### To do
Skip the pictures and return every entry exactly as written.

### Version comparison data
________________
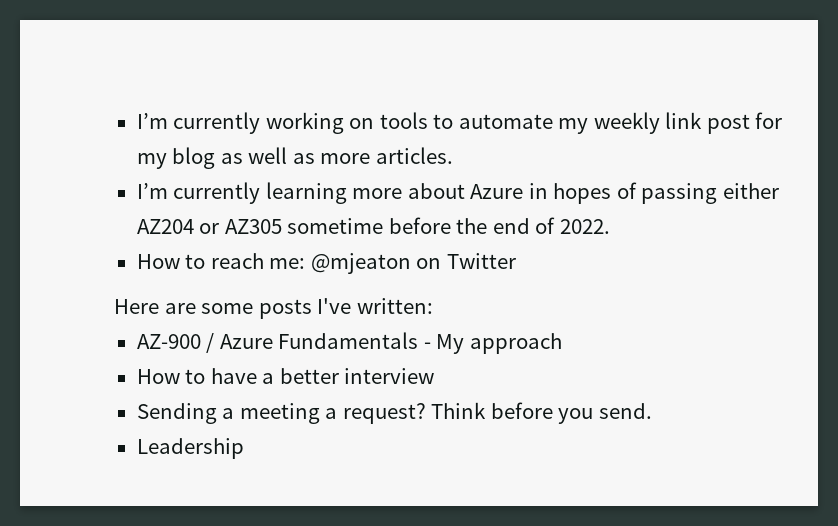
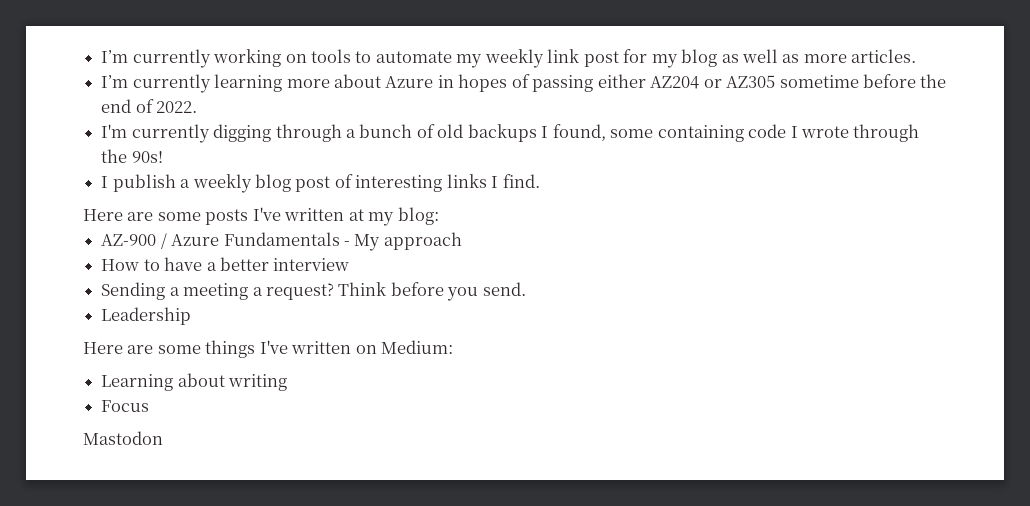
[136,253,516,274] How to reach me: @mjeaton on Twitter -> [101,124,920,143] [101,149,163,163] [101,174,540,193] I'm currently digging through a bunch of old backups I found, some containing code I wrote through the 90s! // I publish a weekly blog post of interesting links I find.
[356,298,433,314] written: -> [284,207,439,226] written at my blog:
(244, 448) none -> [83,340,454,358] [101,373,288,391] [101,400,150,412] [83,431,163,445] // Here are some things I've written on Medium: // Learning about writing // Focus // Mastodon

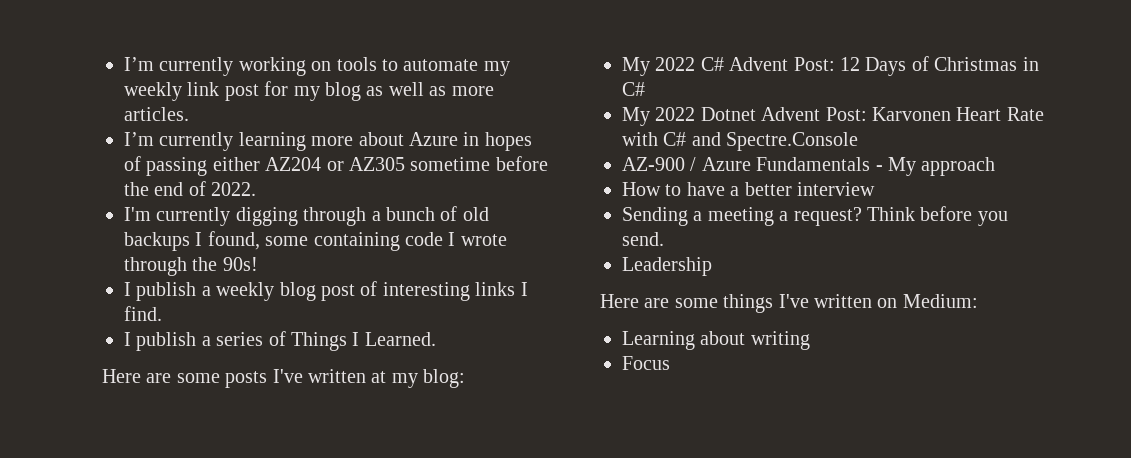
(540, 181) none -> [124,331,436,351] // I publish a series of Things I Learned.
(439, 216) none -> [622,56,1039,76] [622,82,645,96] [622,107,1044,126] [622,132,859,151] // My 2022 C# Advent Post: 12 Days of Christmas in C# // My 2022 Dotnet Advent Post: Karvonen Heart Rate with C# and Spectre.Console
[83,431,163,445] // Mastodon -> (670, 363) none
________________
### Written response
[136,253,516,274] How to reach me: @mjeaton on Twitter -> [101,124,920,143] [101,149,163,163] [101,174,540,193] I'm currently digging through a bunch of old backups I found, some containing code I wrote through the 90s! // I publish a weekly blog post of interesting links I find.
[356,298,433,314] written: -> [284,207,439,226] written at my blog:
(244, 448) none -> [83,340,454,358] [101,373,288,391] [101,400,150,412] [83,431,163,445] // Here are some things I've written on Medium: // Learning about writing // Focus // Mastodon

(540, 181) none -> [124,331,436,351] // I publish a series of Things I Learned.
(439, 216) none -> [622,56,1039,76] [622,82,645,96] [622,107,1044,126] [622,132,859,151] // My 2022 C# Advent Post: 12 Days of Christmas in C# // My 2022 Dotnet Advent Post: Karvonen Heart Rate with C# and Spectre.Console
[83,431,163,445] // Mastodon -> (670, 363) none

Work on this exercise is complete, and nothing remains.